UK investors must prepare for much higher levels of inflation next year as the pound’s sharp decline impacts the cost for consumers of everything from well-known household brands to petrol prices.

Earlier this month a spat between Tesco and consumer goods manufacturer Unilever went public after the supermarket giant baulked at a series of price hikes from one of its leading suppliers for products including Marmite and Ben & Jerry’s.

While the dispute over Unilever’s attempts to push higher import costs onto buyers was settled, Lynch, co-manager of the Kames Absolute Return Bond Constrained Fund said this was a sign of things to come, with inflation likely to climb much higher as the effects of sterling’s slump feed through.

The headlines we have recently seen from the Tesco / Unilever scuffle are obviously discussions that happen behind closed doors but we don’t normally get to hear about them.

However, that story brought into sharp focus the impact a falling pound will have, and it is evident that we should be expecting prices to rise through 2017.

Estimates vary as to the sensitivity of exchange rates into domestic price moves, but the arguments are about by how much, and not if, prices will rise.

So far the Bank of England appears sanguine on the inflationary impact of sliding sterling, expecting much of it to be transitory. It has therefore kept monetary policy loose in order to support economic growth as the UK embarks on the challenging process of Brexit and the period of uncertainty that entails.
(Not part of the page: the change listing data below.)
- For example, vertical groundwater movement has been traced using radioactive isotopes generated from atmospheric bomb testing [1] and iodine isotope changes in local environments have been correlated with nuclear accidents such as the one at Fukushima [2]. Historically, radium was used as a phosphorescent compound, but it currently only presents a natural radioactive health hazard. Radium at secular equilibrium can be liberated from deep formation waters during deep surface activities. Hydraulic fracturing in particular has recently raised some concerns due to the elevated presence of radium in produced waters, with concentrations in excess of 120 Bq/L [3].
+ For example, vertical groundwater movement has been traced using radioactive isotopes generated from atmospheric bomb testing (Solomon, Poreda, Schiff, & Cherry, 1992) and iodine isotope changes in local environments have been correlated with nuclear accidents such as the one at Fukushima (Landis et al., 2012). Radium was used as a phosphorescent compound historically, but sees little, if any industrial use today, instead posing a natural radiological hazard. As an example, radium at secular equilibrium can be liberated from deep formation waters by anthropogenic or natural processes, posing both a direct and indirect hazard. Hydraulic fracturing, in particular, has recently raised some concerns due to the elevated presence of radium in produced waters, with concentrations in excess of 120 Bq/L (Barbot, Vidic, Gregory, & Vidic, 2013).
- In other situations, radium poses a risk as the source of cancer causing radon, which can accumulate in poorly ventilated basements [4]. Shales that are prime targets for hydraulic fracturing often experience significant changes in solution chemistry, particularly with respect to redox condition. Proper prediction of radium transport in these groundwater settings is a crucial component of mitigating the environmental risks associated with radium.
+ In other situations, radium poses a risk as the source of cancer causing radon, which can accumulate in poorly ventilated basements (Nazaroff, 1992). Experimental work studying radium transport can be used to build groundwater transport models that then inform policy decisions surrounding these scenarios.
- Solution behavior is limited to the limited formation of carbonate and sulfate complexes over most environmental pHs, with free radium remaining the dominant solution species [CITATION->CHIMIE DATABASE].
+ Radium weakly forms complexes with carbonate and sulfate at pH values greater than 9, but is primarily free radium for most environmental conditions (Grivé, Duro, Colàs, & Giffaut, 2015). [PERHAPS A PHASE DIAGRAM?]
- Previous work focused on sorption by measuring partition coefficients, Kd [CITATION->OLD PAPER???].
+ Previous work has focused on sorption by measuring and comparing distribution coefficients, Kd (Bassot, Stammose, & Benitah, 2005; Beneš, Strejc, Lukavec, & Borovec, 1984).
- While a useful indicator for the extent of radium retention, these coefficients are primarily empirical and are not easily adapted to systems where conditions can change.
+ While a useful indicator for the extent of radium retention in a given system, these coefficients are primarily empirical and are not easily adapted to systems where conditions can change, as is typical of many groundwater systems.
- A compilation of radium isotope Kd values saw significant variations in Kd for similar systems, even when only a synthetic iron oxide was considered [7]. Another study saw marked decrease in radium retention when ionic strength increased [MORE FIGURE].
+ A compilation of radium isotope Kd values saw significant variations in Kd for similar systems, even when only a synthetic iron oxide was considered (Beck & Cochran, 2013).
However, investors nonetheless needed to keep an eye on the consumer, labour costs having moved upwards consistently for a prolonged period. “A key metric for the Bank before the Brexit vote was labour costs, and they have been steadily rising since 2014.

If the labour market can remain tight with decent growth, employees may react to higher prices by asking for higher wages, and this domestic inflation could drive CPI significantly higher if it is sustained.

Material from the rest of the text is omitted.